Finance Minister Pranab Mukherjee, Food and Agriculture Minister Sharad Pawar and Planning Commission Deputy Chairman Montek Singh Ahluwalia are also attending the meeting.
Inflation soared to 9.89 percent during February and is feared to cross the double-digit mark in March - the data for which is likely to be released next week.

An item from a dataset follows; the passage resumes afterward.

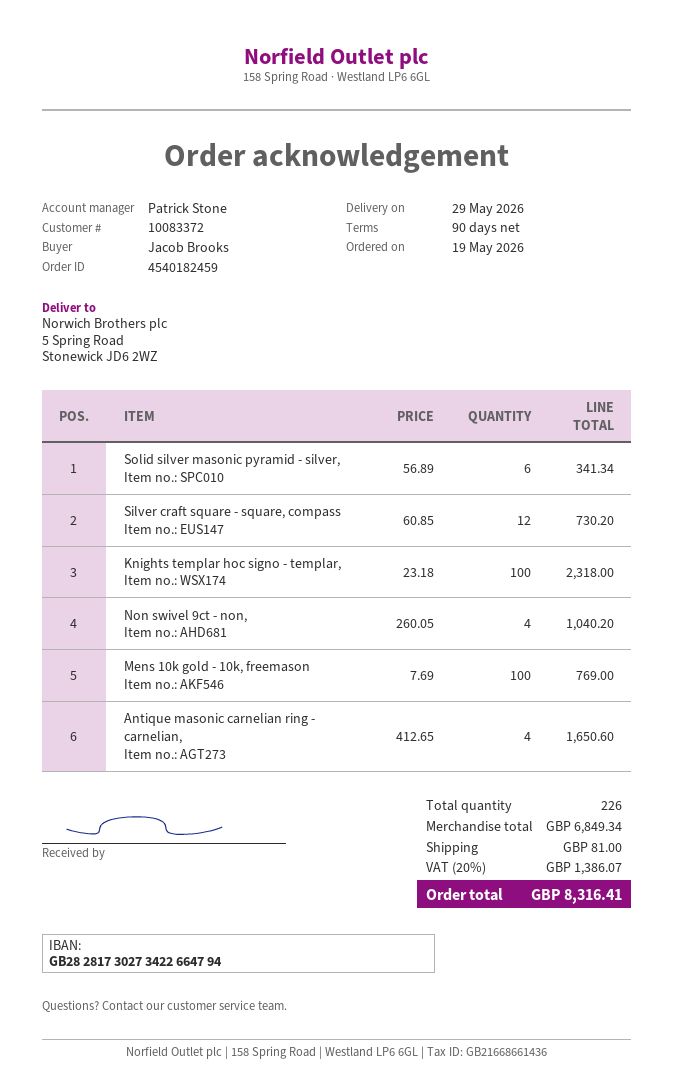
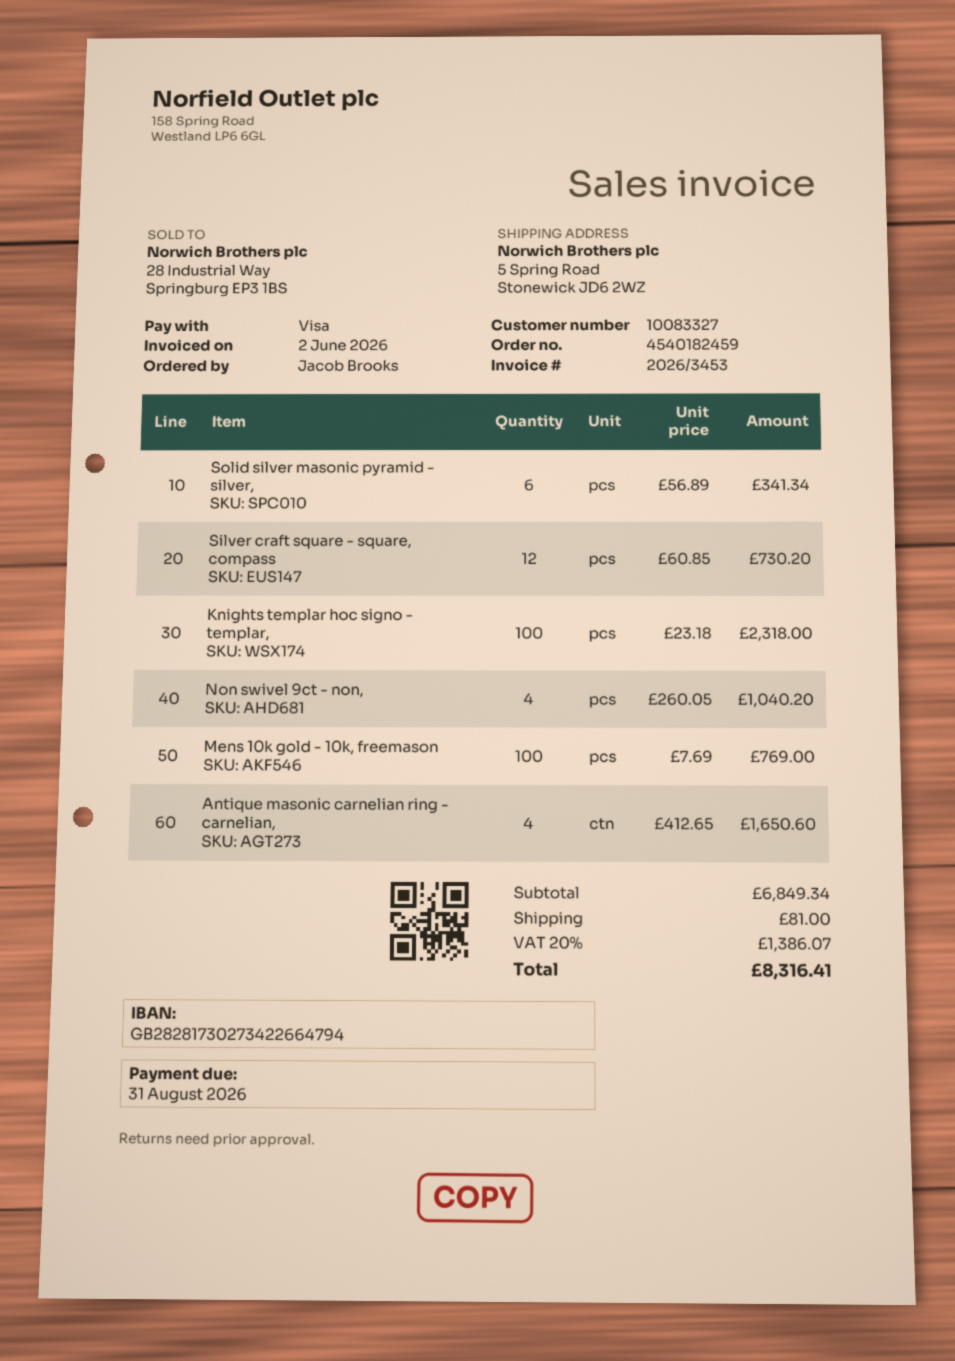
customer number: 10083372 -> 10083327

Food inflation has been ruling at over 16 percent.
The prime minister on the eve of the significant meeting had said: “The country has a problem and I would like all political parties to pool their knowledge, wisdom and experience to evolve practical, pragmatic solutions to these problems.
Core group suggests
A meeting on rising prices chaired by Prime Minister Manmohan Singh Thursday recommended the use of technology and global positioning system to track vehicles carrying essential commodities for better management of the public distribution system (PDS).
The over four-hour long meeting held at the Prime Minister’s House, the 7 Race Course Road residence recommended more involvement of Panchayati Raj (village bodies) institutions in working of the PDS.
“For this, introduction of modern technology such as computerisation of PDS operations and the use of global positioning system to track vehicles carrying PDS commodities, smart cards of PDS beneficiaries and display of PDS related information on internet in consumer friendly manner have to be encouraged,” the prime minister’s core group recommended.
Thursday’s meeting came against the backdrop of India’s annual food inflation based on wholesale prices rising to 17.7 percent for the week ended March 27 from 16.35 percent the week before.
Over the past 52 weeks, pulses have become costlier by 32.6 percent, milk by 21.12 percent, wheat by 13.34 percent and rice by 8.8 percent, while the prices of potatoes and onions have started easing.
According to officials, six main issues were discussed during the meeting:
- How to raise the country’s farm productivity
- How to bridge the gap between prices at farm-gate and retail market
- How can the Essential Commodities Act be strengthened to prevent hoarding
- How to ensure better delivery of food and strengthen the public distribution system
- How the warehousing network in the country can be augmented, and
- How to ensure better seeds and fertilisers at fair prices to farmers
The core group decided to augment warehousing and storage capacity and build cold chains in the country, a major programme for building up storage capacity has to be taken up, a statement from the agricultural ministry said.
In a bid to tame prices and bring down inflationary expectations, the Reserve Bank of India has already initiated measures to tighten its monetary policy and suck excess liquidity out of the system by hiking some key rates.
“Inflation pressure is stronger than we anticipated. Between November 2009 and February 2010, in a space of four months, the wholesale price inflation has gone from 5.6 percent to 9.9 percent,” Reserve Bank of India Governor D. Subbarao said earlier this week.